It seems AGCO, one of the largest manufacturers to which the report refers, already got a jump on the acquisitions and new product line parts of this. The Georgia-based giant bought grain storage system manufacturer GSI in 2011. Of course, AGCO is a company built on acquisitions, so no real surprise there. This time around, AGCO has even launched its own line of UAVs (drones) as a way to capture more farmer dollars.
Of the three scenarios, Rabobank said acquisitions will most likely happen quickly. This is no great revelation considering all the major manufacturers routinely buy either shortline manufacturers or the rights to products that complement machinery portfolios.
The report classifies the six largest global players based on ag equipment revenues as, in order of size: Deere, CNH Industrial, AGCO, Kubota, Claas and Mahindra & Mahindra.
While short on specific predictions, the report does single out John Deere as unlikely to participate in any mergers. As the most dominant of farm equipment manufacturers in North America, Big Green would have little to gain from a merger.

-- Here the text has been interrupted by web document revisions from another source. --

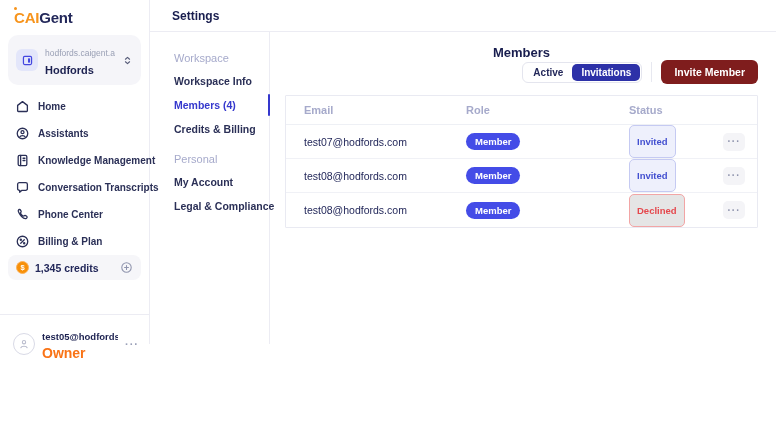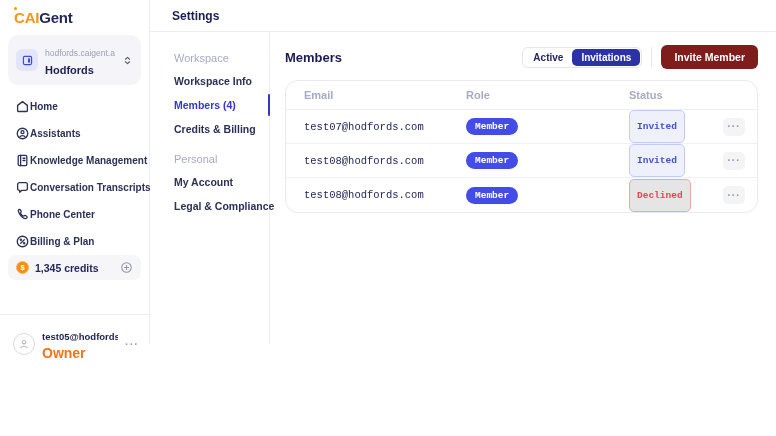"Members" .content-header { flex-direction: none -> column }
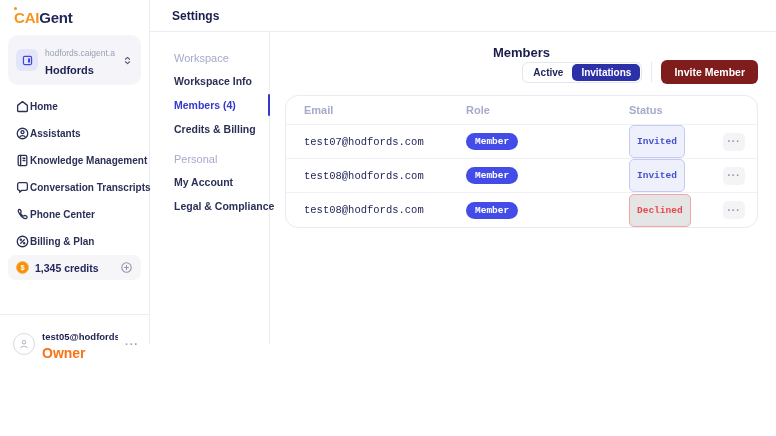"Home" .nav-item { gap: none -> 8px }
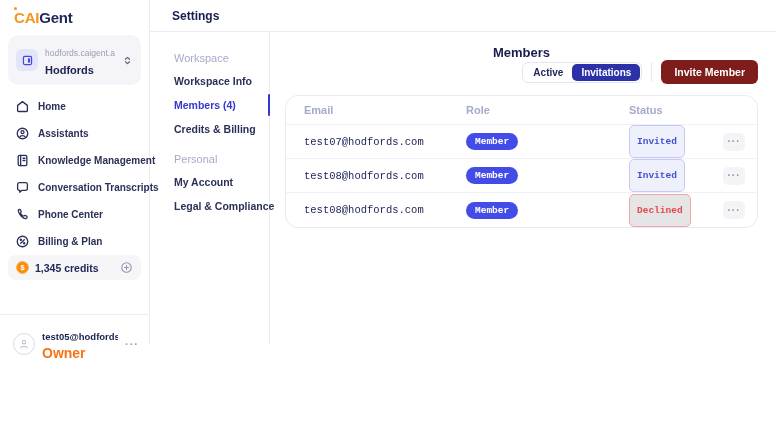"Email" .table-card { border-radius: 13px -> 1px }
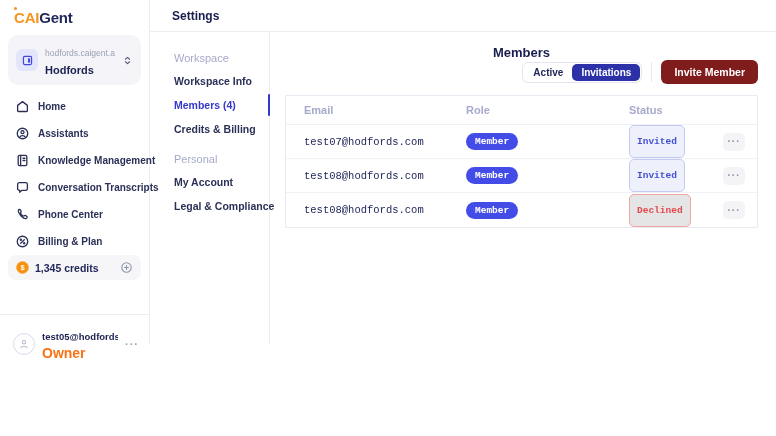"test07@hodfords.com" .tbody-row { font-family: Liberation Mono, monospace -> none }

On the other hand, the report said, "A combination of any of these non-Deere tier 1 OEMS [CNH, AGCO] would create a more formidable competitor, with great scale economies and global reach."
If a shakeup is to occur, Rabobank said, it has at least a two-year time frame before machinery market conditions improve significantly: "Rabobank expects that, in North America, revenues derived from sales of tractors and combines will likely fall 25% in 2015, 10% in 2016 and 2.5% in 2017."